WHAT THIS TASK INVOLVES
Please set down only the lines running from the one with "align-items: flex-start ->" through the last line of the entries, exactly as written and without any pictures.

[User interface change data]
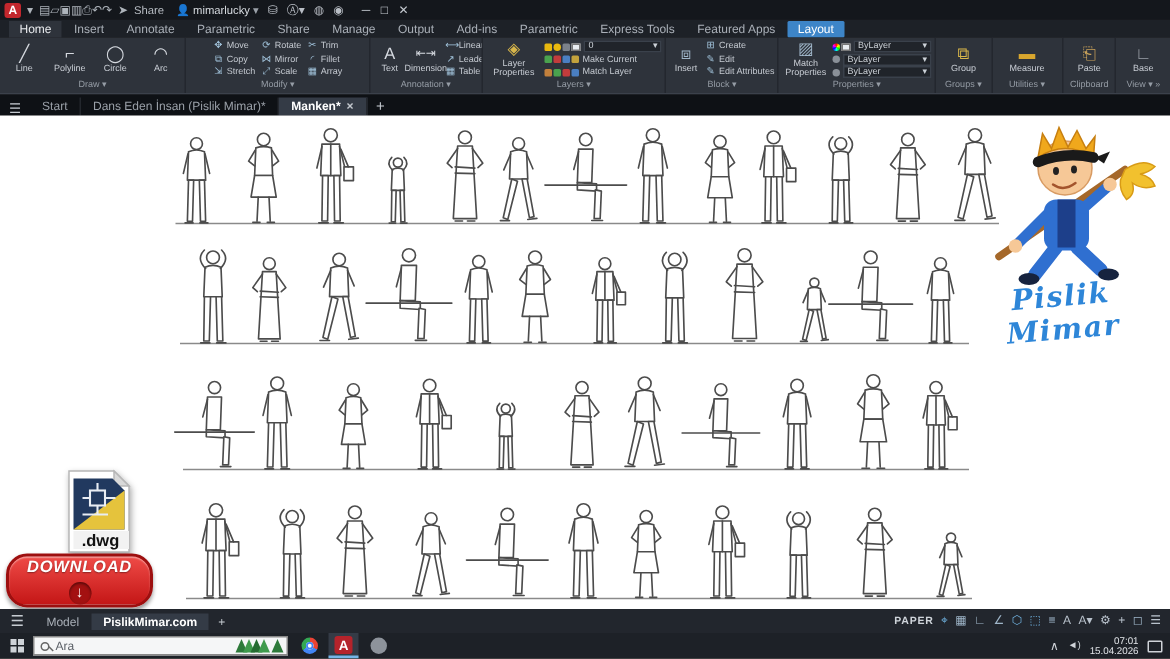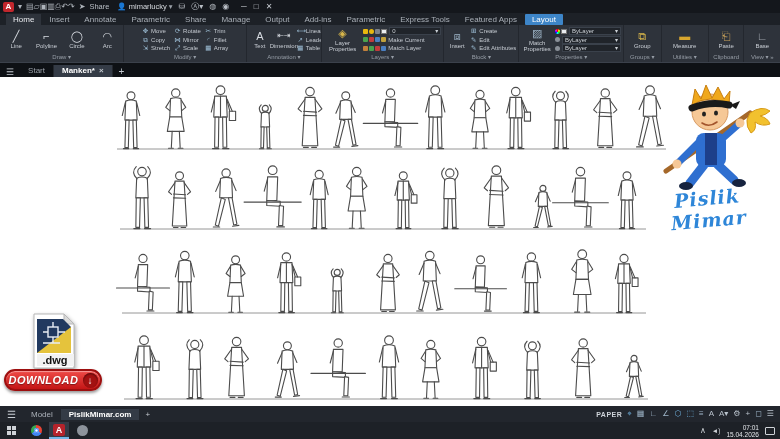"Dans Eden İnsan (Pislik Mimar)*" span.ftab { html: none -> <span><span>Dans Eden İnsan (Pislik Mimar)*</span></span> }
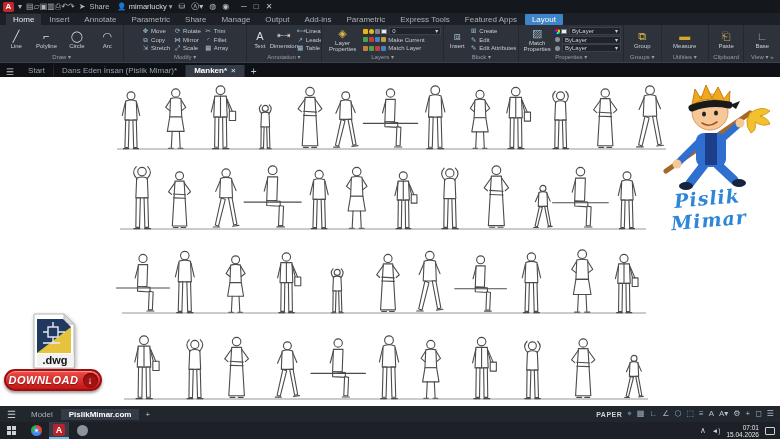".dwg" .dwgicon { left: 30px -> 42px }
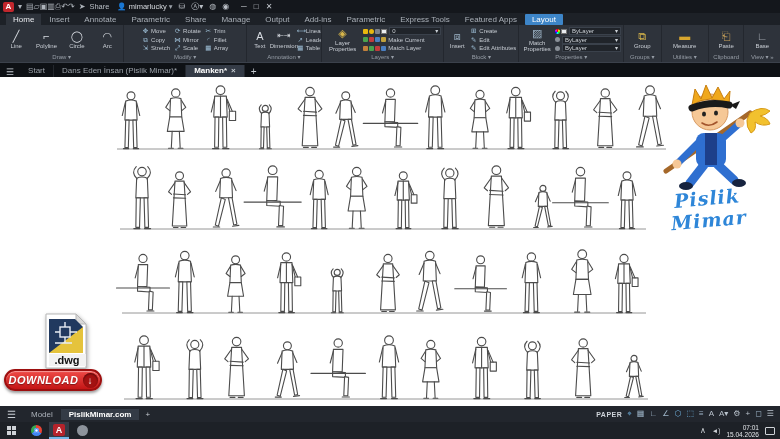"DOWNLOAD" .dlbtn { flex-direction: none -> column; height: 22px -> 36px }
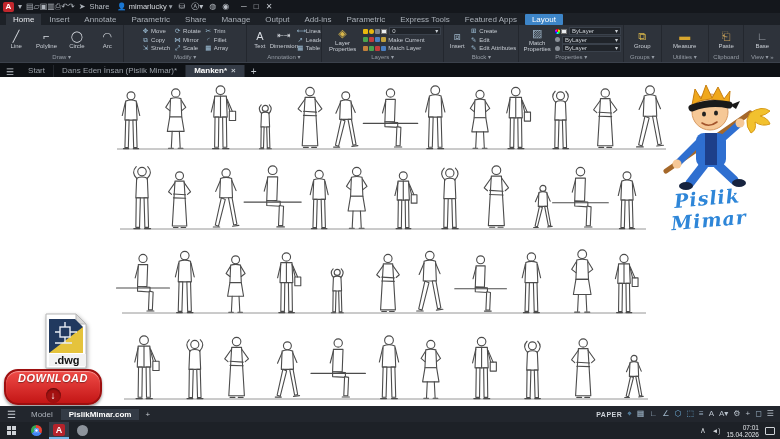"Ara" div.tb-search { html: none -> <div> <span></span> <span>Ara</span> <span> <span></span> <span></span> <span></span> <span></span> <span></span> </span> </div> }
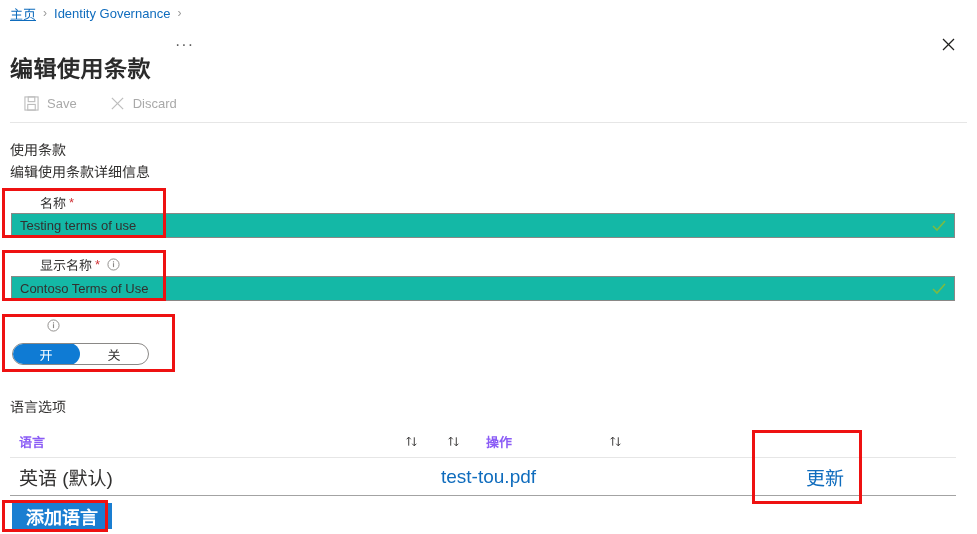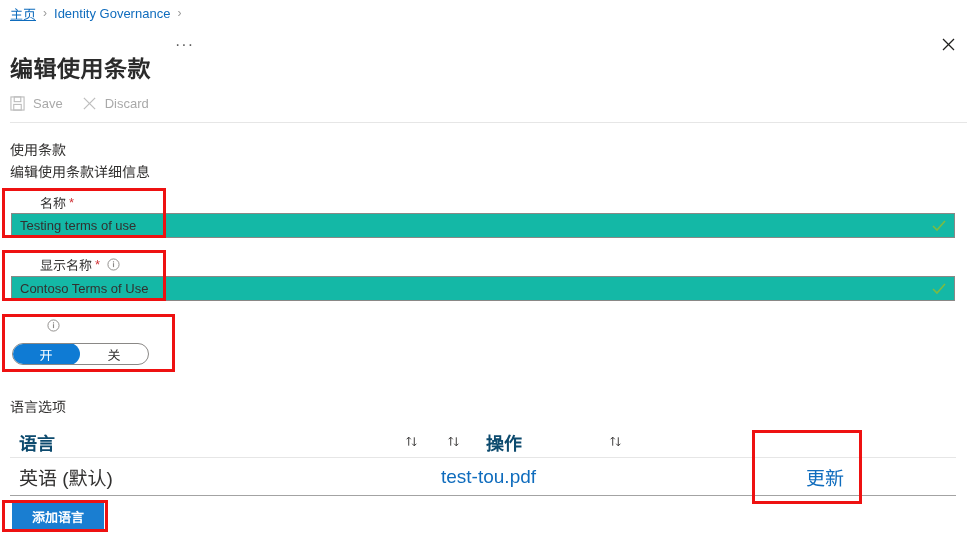"Save" .cmdbar { gap: none -> 14px; padding-left: none -> 14px }
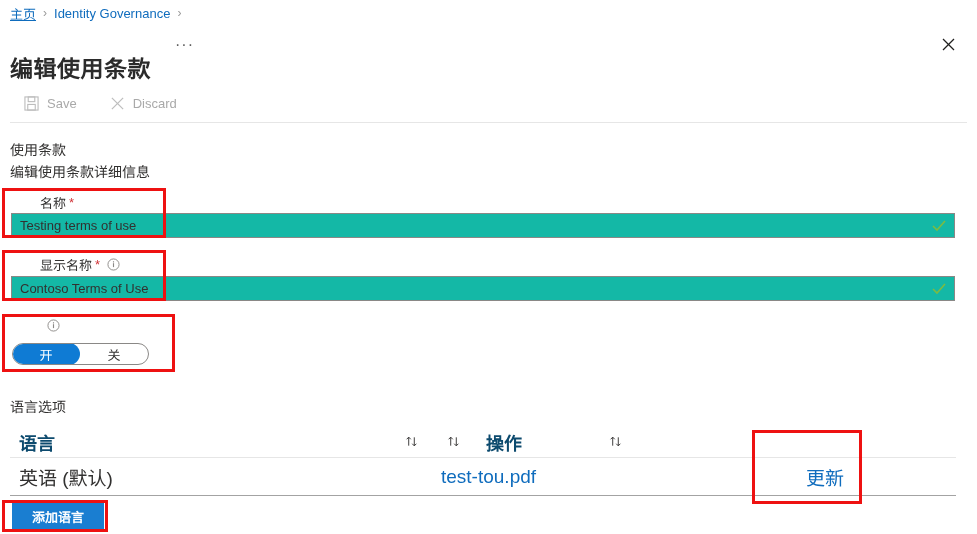"语言" .tbl-head { color: #0c4a6e -> #8b5cf6; font-size: 18px -> 13px }
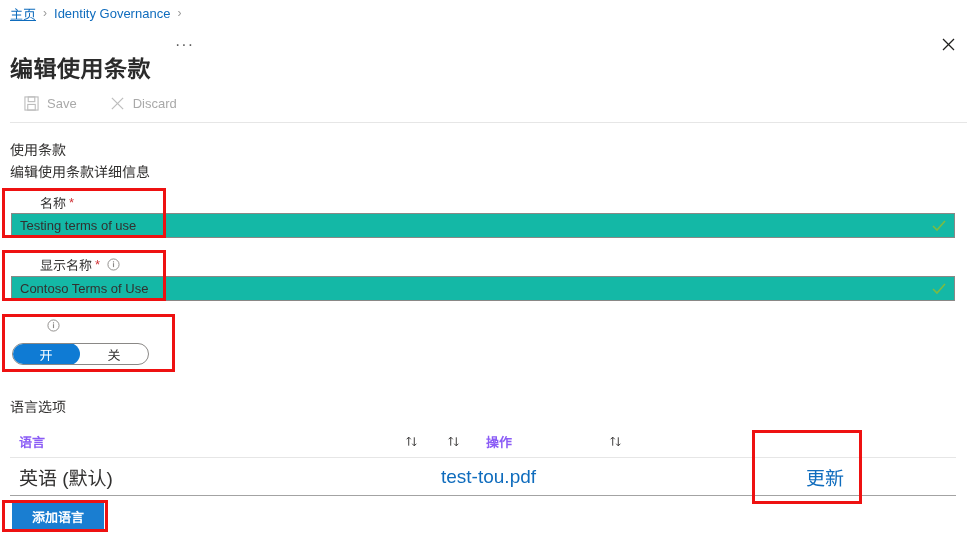"添加语言" .primary-btn { font-size: 13px -> 18px }
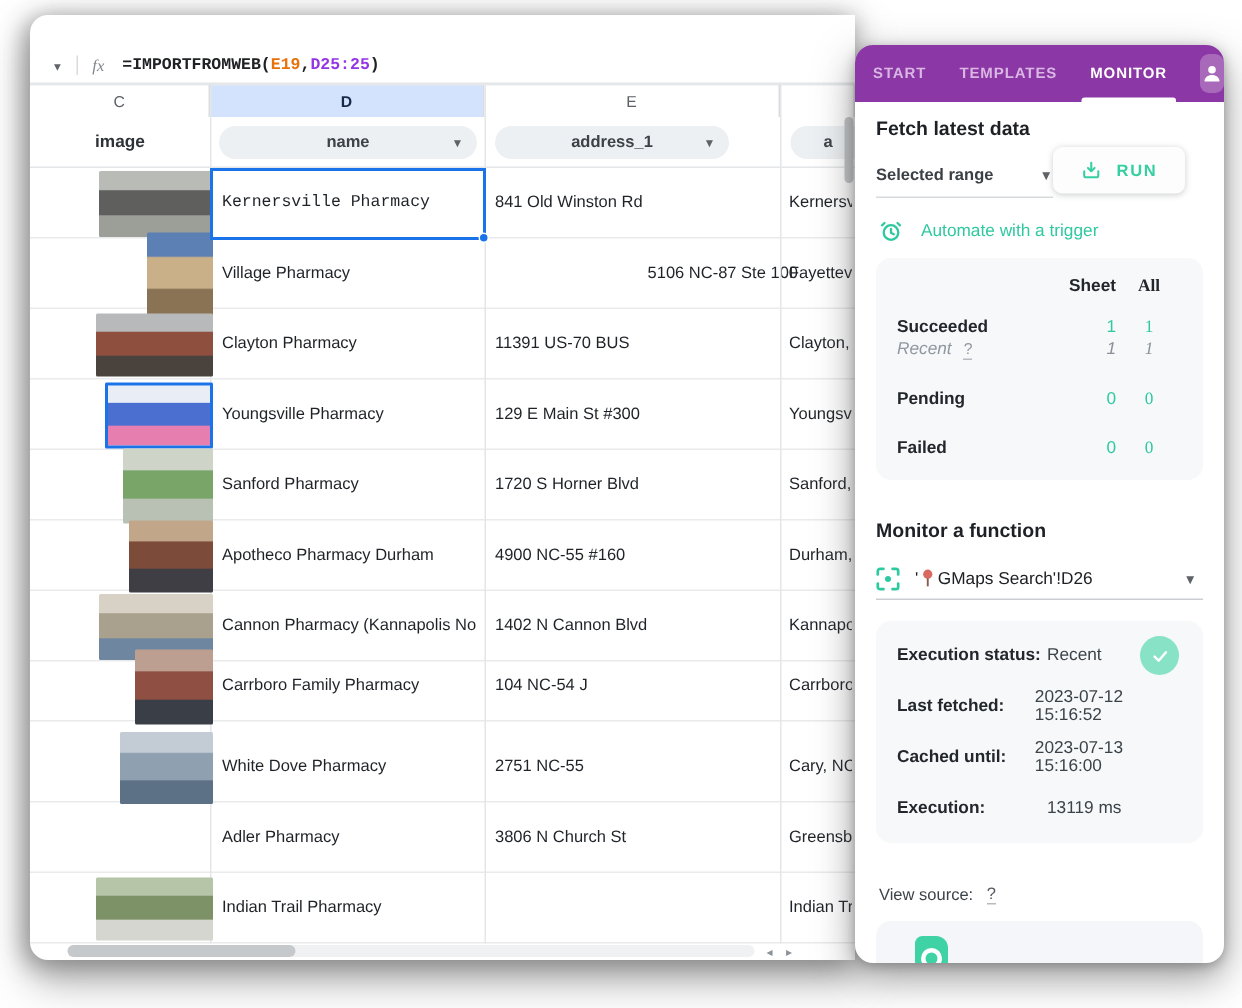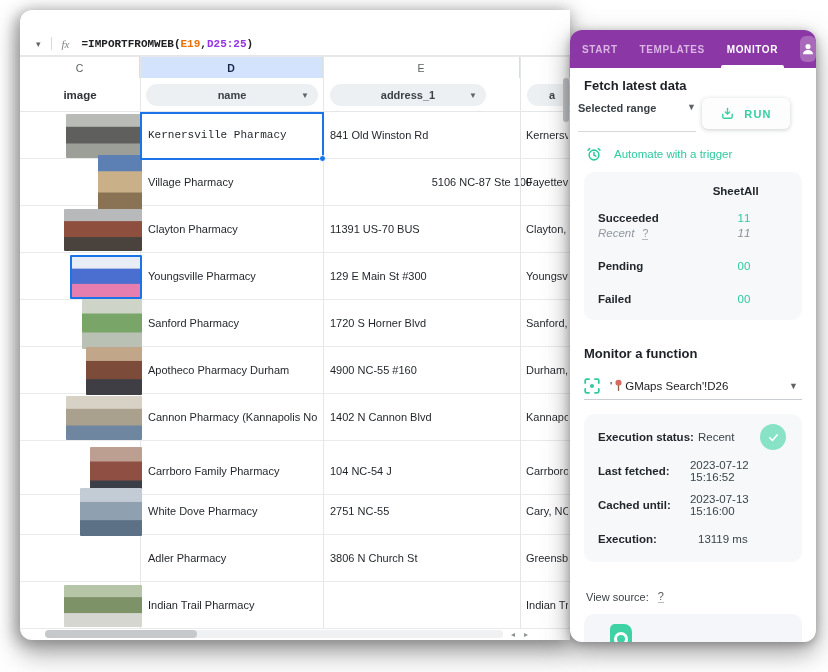"Selected range" #range-select { align-items: flex-start -> center; left: 8px -> 14px }
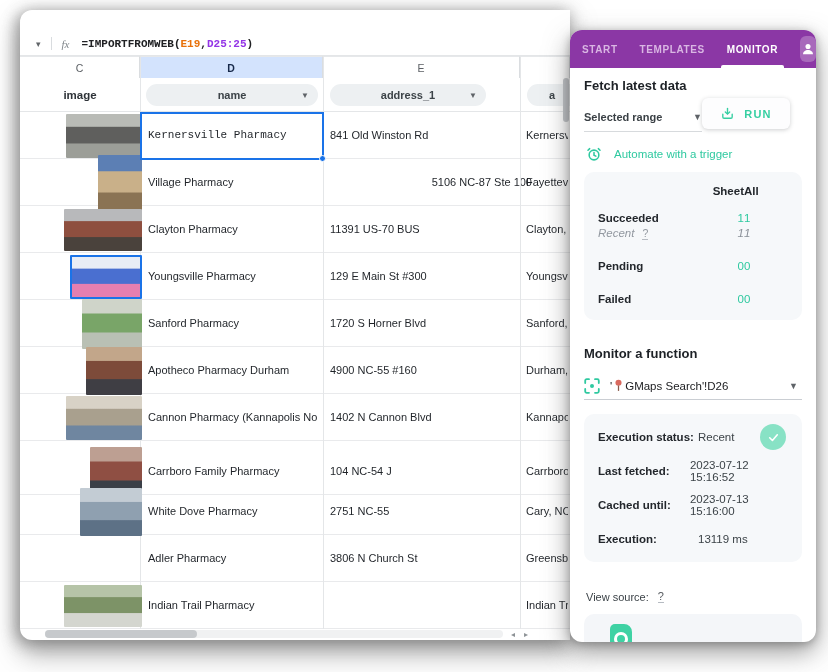"All" .stat-row .v2 { font-family: none -> Liberation Serif, serif; text-align: left -> center }
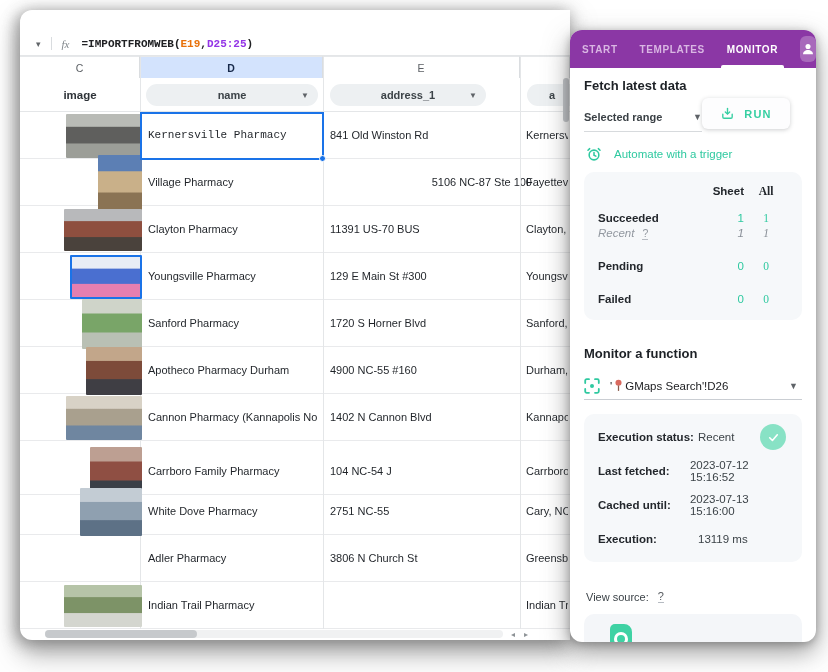"Carrboro Family Pharmacy" div.srow { top: 336px -> 322px }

RESULT
"Selected range" #range-select { align-items: flex-start -> center; left: 8px -> 14px }
"All" .stat-row .v2 { font-family: none -> Liberation Serif, serif; text-align: left -> center }
"Carrboro Family Pharmacy" div.srow { top: 336px -> 322px }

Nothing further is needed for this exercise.